Quick Start (CPU-first)

KV Pool

from sagellm_kv_cache.pool import KVPool

# Create a KV pool with budget control
pool = KVPool(max_tokens=1024)

# Allocate KV cache block
handle = pool.alloc(num_tokens=128, device="cpu")
print(f"Allocated handle: {handle.handle_id}, Tokens: {handle.num_tokens}")

# Free the handle
pool.free(handle)

Prefix Cache (Task 2.1)

from sagellm_kv_cache import PrefixCache

# Create cache with block-based hashing
cache = PrefixCache(block_size=16, max_cached_blocks=100, enable_lru=True)

# Insert prefix blocks
tokens = list(range(48))  # 3 blocks
hashes = cache.compute_block_hashes(tokens)
blocks = [{"block_id": i} for i in range(len(hashes))]
cache.insert(hashes, blocks)

# Lookup with prefix overlap
hit_blocks, num_tokens = cache.lookup(hashes)
print(f"Reused {num_tokens} tokens from cache!")

# Check hit rate
stats = cache.get_stats()
print(f"Hit rate: {stats['hit_rate']:.1%}")

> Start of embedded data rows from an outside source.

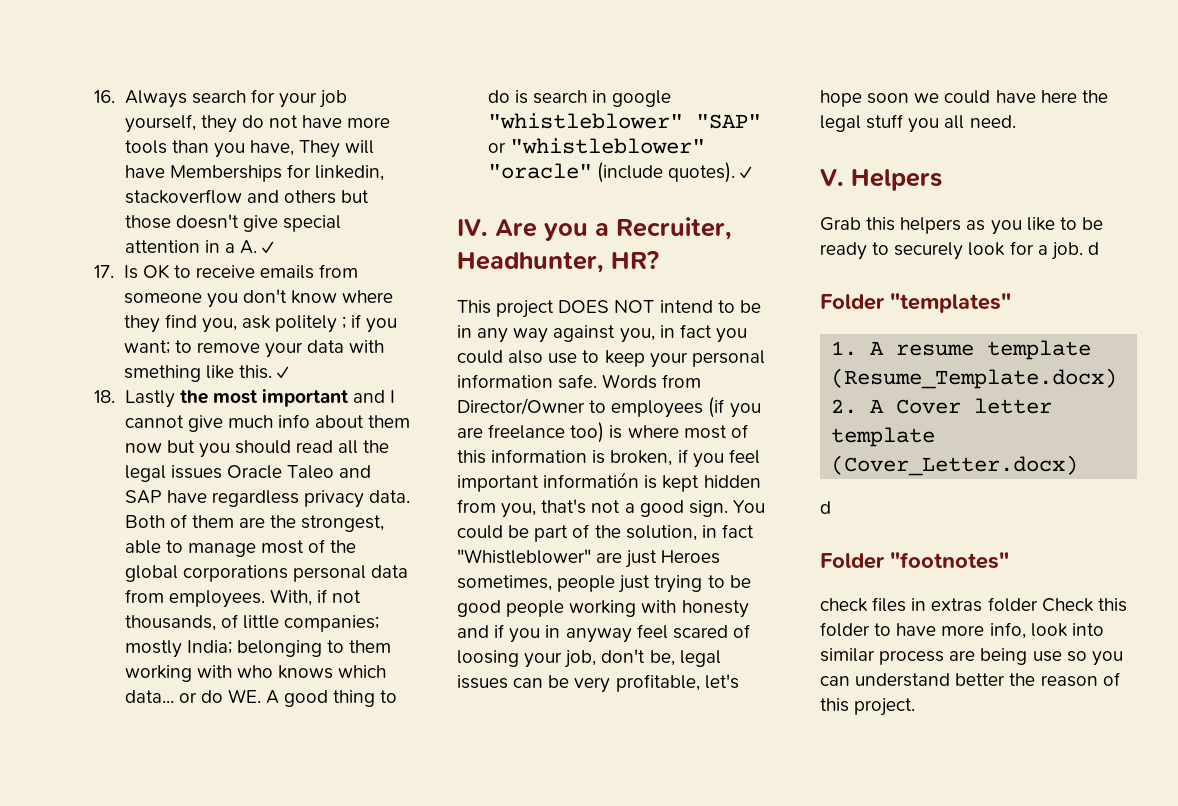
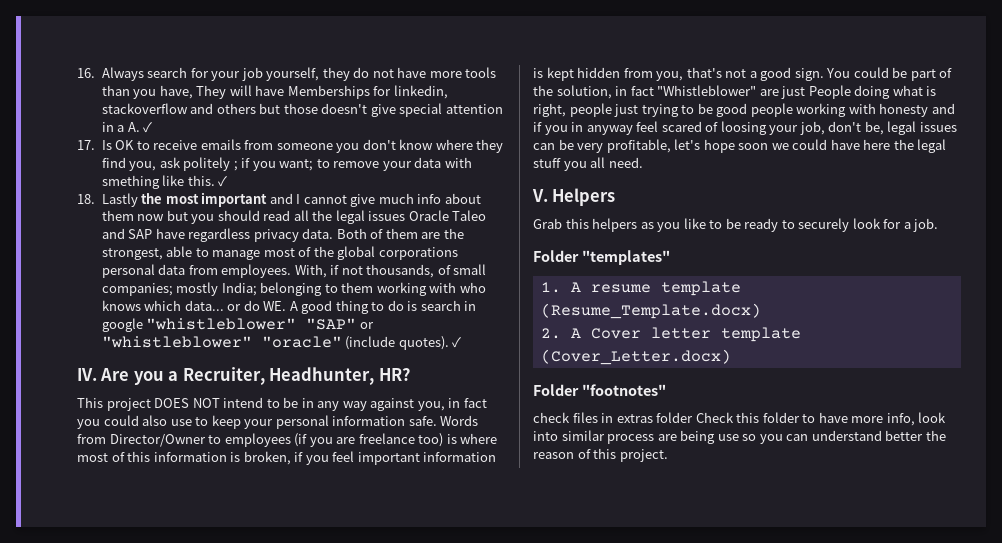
[242,615,279,629] little -> [453,264,487,275] small
[543,472,640,488] informatión -> [423,452,497,462] information
[661,550,721,564] [457,575,552,591] Heroes sometimes, -> [808,85,937,99] [533,103,566,117] People doing what is right,
[1087,242,1099,255] d -> (939, 225) none
[820,501,831,514] // d -> (731, 357) none

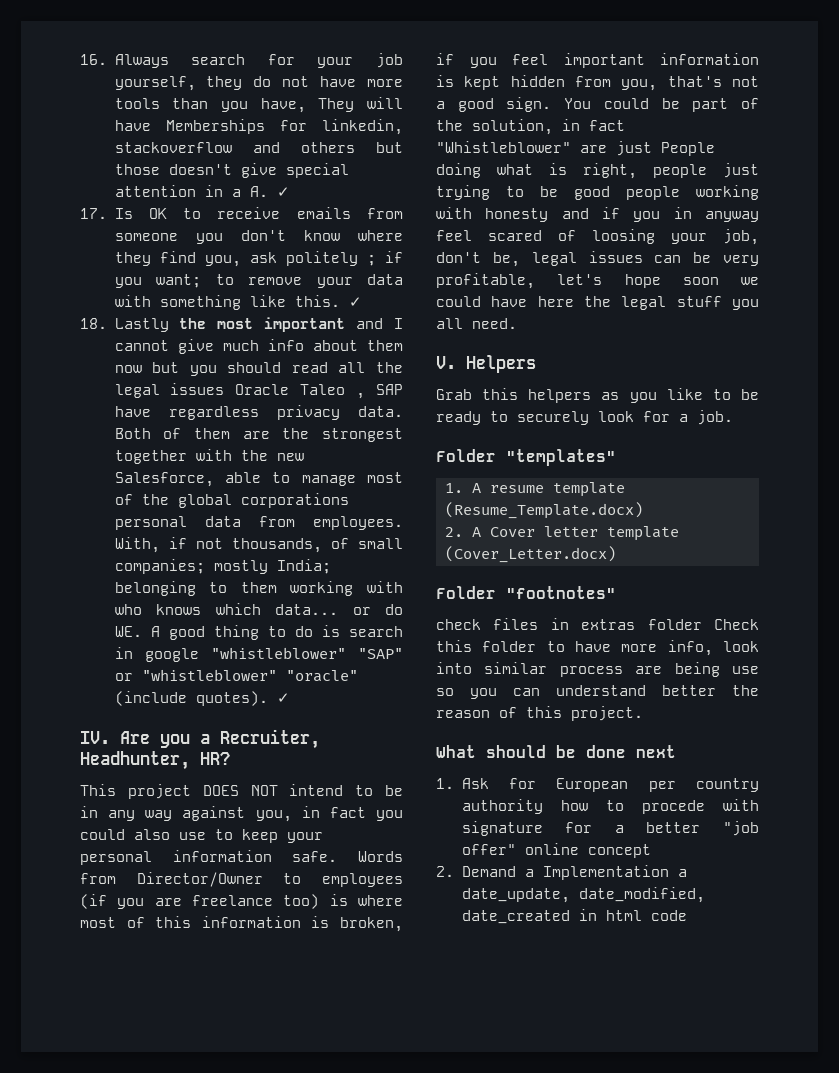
[101,175,160,189] smething -> [159,295,241,310] something
[101,228,125,239] and -> [356,393,366,399] ,
[101,248,163,260] strongest, -> [322,428,403,442] [114,449,304,464] [114,472,214,487] strongest together with the new Salesforce,
(668, 455) none -> [436,745,676,758] [436,778,759,792] [461,799,759,814] [461,821,759,836] [461,843,651,858] [436,865,687,880] [461,887,705,903] [461,909,687,924] // What should be done next // 1. Ask for European per country authority how to procede with signature for a better "job offer" online concept // 2. Demand a Implementation a date_update, date_modified, date_created in html code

See examples/prefix_cache_example.py for comprehensive usage examples.

KV Cache Access Pattern Profiling

from sagellm_kv_cache.profiling import AccessStatsCollector

# Create statistics collector
collector = AccessStatsCollector()

# Record accesses during inference
collector.record_access("block_001", is_hit=True)
collector.record_access("block_002", is_hit=False)

# Export statistics to JSON
collector.export_stats("stats.json")

# Get summary
summary = collector.get_stats_summary()
print(f"Hit rate: {summary['hit_rate']:.2%}")
print(f"Total accesses: {summary['total_accesses']}")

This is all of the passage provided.